Because of structural differences among the three types of root tissues in strawberries, we hypothesized that strains of F. commune infecting each tissue type might be genetically different from the other two types. However, based on the seven SSR markers, no evidence for significant genetic difference was found among the three types of samples of F. commune based on their infecting root tissue types in southcentral China. It should be noted that our data (i.e., the lack of genetic differentiation among F. commune samples from the three root tissue types) do not exclude the possibility that there might be genes in F. commune responsible for a certain degree of root tissue-specific trophism and pathogenesis. Interestingly, despite relatively equal efforts spent in trying to isolate F. commune from the three root tissue types, the isolation success ratio from fibrous roots, the main root epidermis, and the main rhizome pith was about 3:2:1. This ratio likely reflects the infection process of strawberry root rot where fibrous roots are likely the easiest for the pathogen to infect and grow inside, followed by the main root epidermis, and then inside the main rhizome.
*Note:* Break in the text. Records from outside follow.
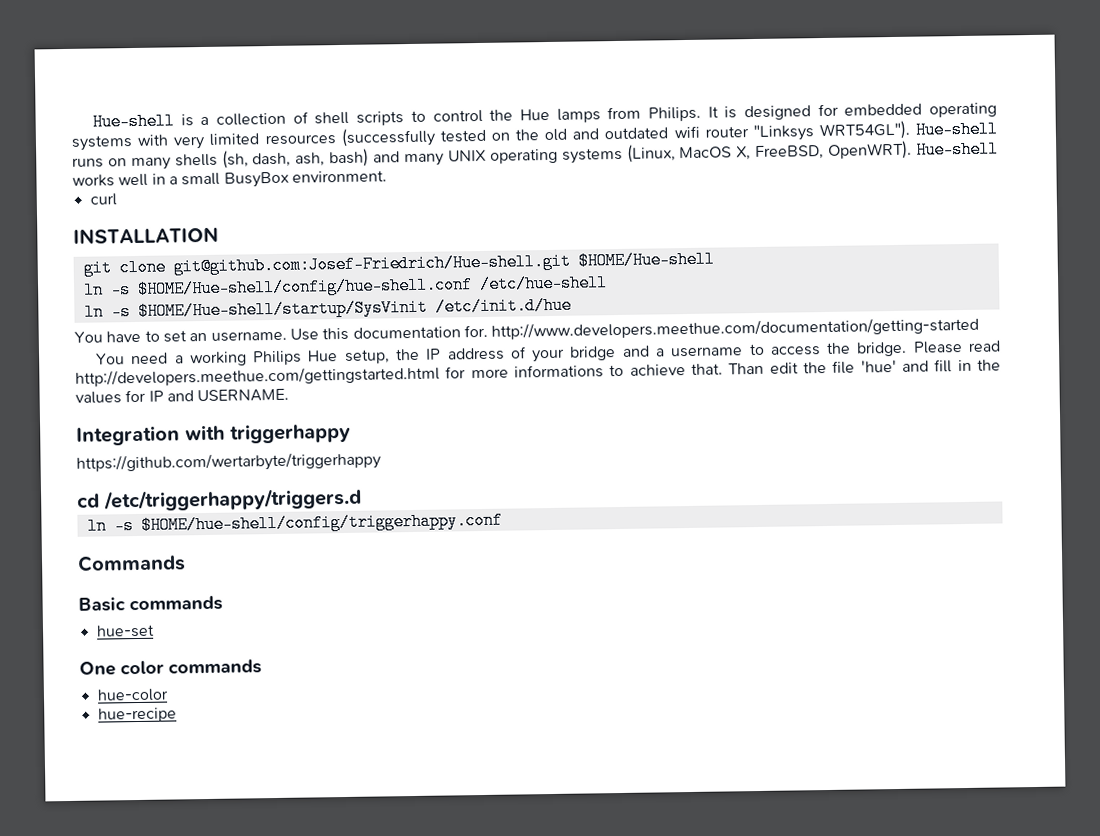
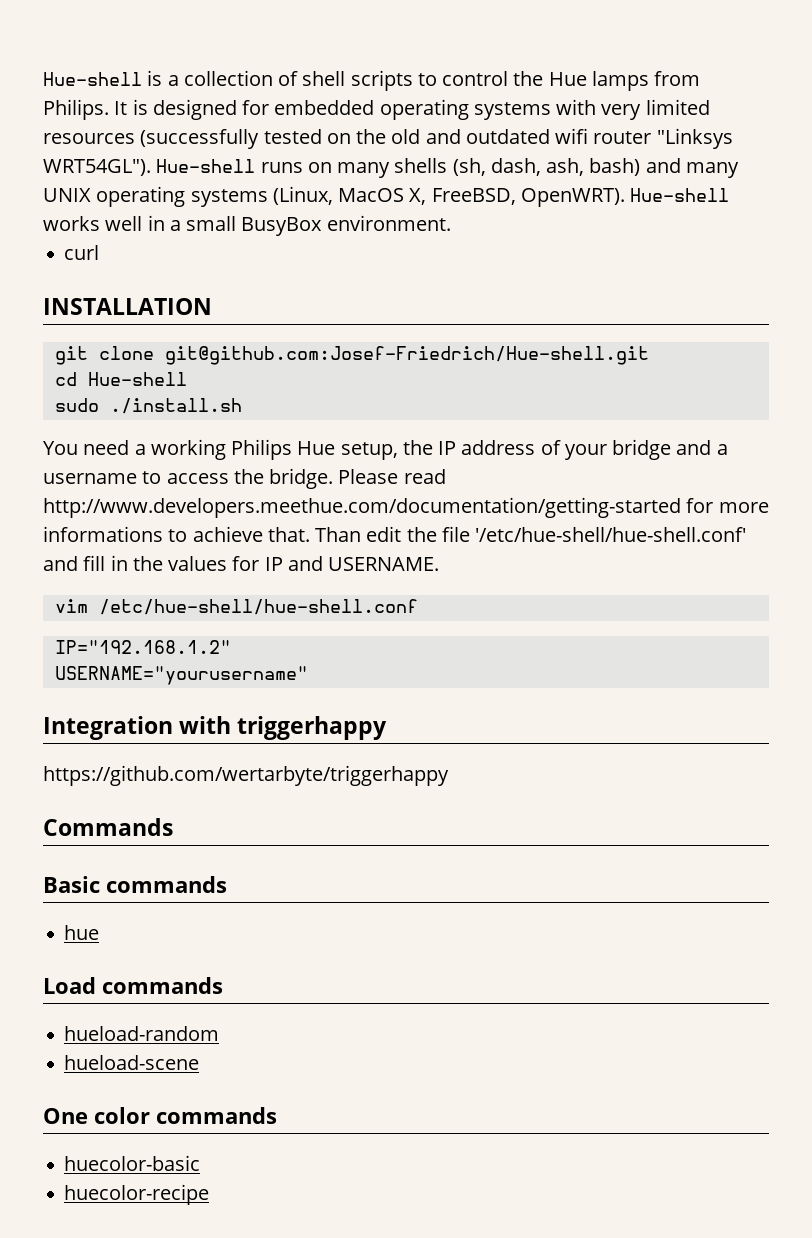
[577,250,715,270] [82,274,608,299] [83,296,572,321] [74,316,980,343] $HOME/Hue-shell // ln -s $HOME/Hue-shell/config/hue-shell.conf /etc/hue-shell // ln -s $HOME/Hue-shell/startup/SysVinit /etc/init.d/hue // You have to set an username. Use this documentation for. http://www.developers.meethue.com/documentation/getting-started -> [54,372,187,386] [54,398,242,414] // cd Hue-shell // sudo ./install.sh
[75,365,440,387] http://developers.meethue.com/gettingstarted.html -> [43,497,681,518] http://www.developers.meethue.com/documentation/getting-started
[860,359,897,373] 'hue' -> [475,527,747,542] '/etc/hue-shell/hue-shell.conf'
(290, 395) none -> [54,599,418,615] [54,640,231,654] [54,666,308,685] // vim /etc/hue-shell/hue-shell.conf // IP="192.168.1.2" // USERNAME="yourusername"
[77,487,362,512] [86,511,503,535] [77,554,186,572] [78,595,223,612] [95,624,155,638] cd /etc/triggerhappy/triggers.d // ln -s $HOME/hue-shell/config/triggerhappy.conf // Commands // Basic commands // hue-set -> [43,818,173,836] [43,876,227,893] [64,925,100,940] [43,977,223,994] [64,1026,220,1041] [64,1055,200,1070] Commands // Basic commands // hue // Load commands // hueload-random // hueload-scene
[96,688,169,702] [97,707,177,723] hue-color // hue-recipe -> [64,1155,201,1171] [64,1184,210,1205] huecolor-basic // huecolor-recipe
However, the frequent sharing of F. commune genotypes among the three root tissues and the lack of overall genetic differentiation among them are consistent with most F. commune strains and genotypes identified here being capable of infecting all three strawberry root tissues in southcentral China.
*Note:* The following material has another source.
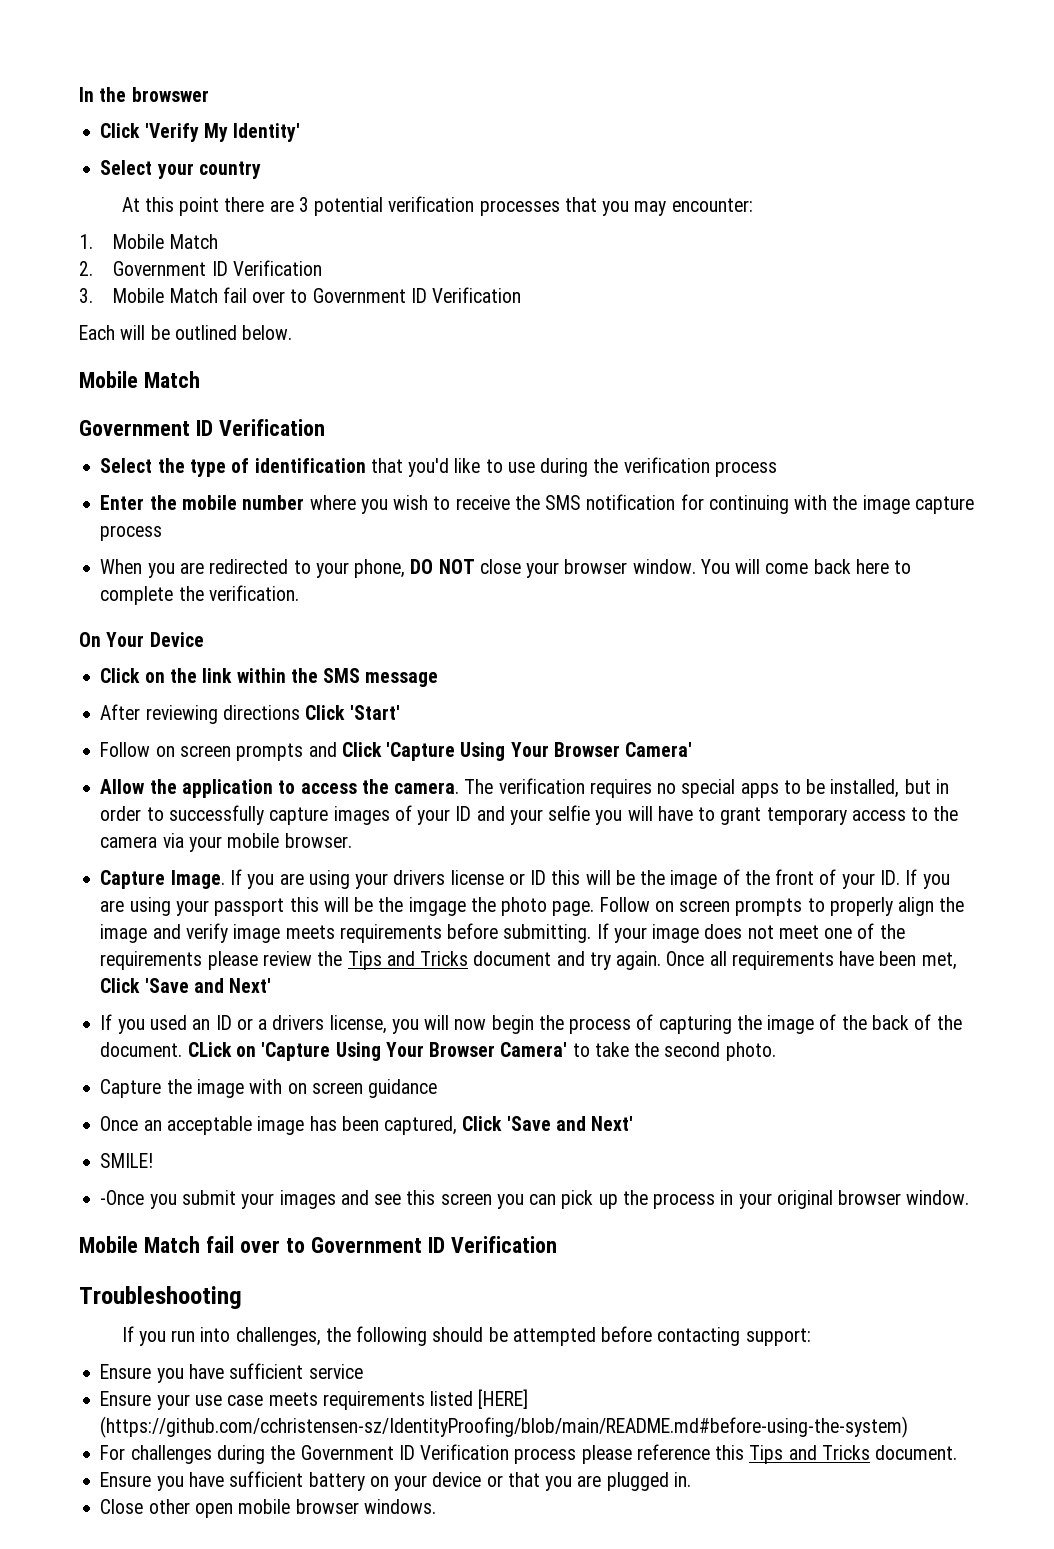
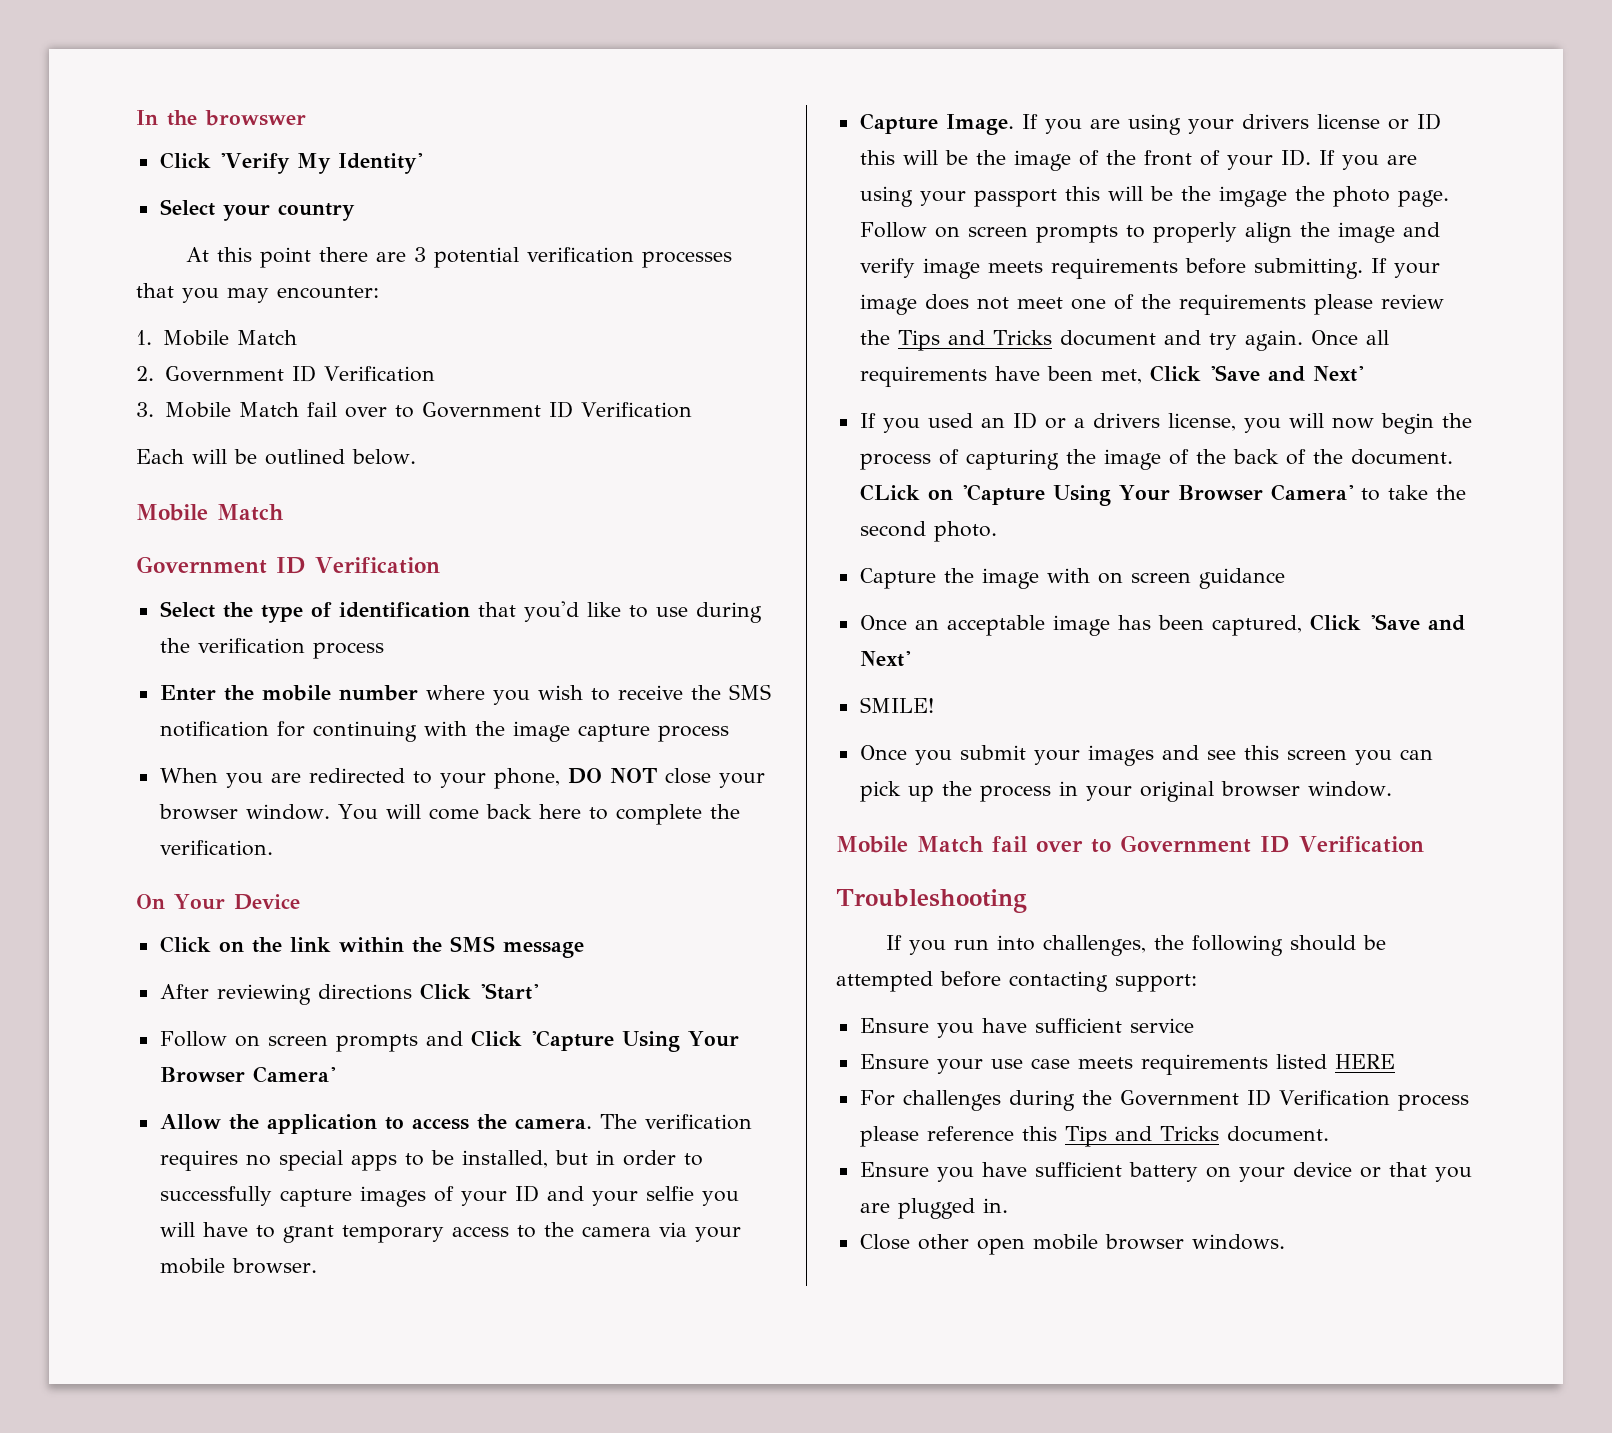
[100,1190,145,1205] -Once -> [859,745,907,760] Once
[478,1389,529,1409] [100,1416,909,1438] [HERE] (https://github.com/cchristensen-sz/IdentityProofing/blob/main/README.md#before-using-the-system) -> [1334,1054,1395,1069] HERE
In summary, our study provides the first insights into the genetic diversity and population structure of F. commune causing strawberry root rot in southcentral China. Our analyses revealed high genetic diversity and significant differences among the 11 local populations of F. commune. The SSR markers developed here should help facilitate future studies on the epidemiology of strawberry root rot in other geographic regions and the relationships between F. commune populations from strawberries and other crops. Information from such studies could help identify the origins and route(s) of spread of genotypes, especially the high-frequency virulent genotypes, which in turn can help design better strategies to minimize their spread and disease impact.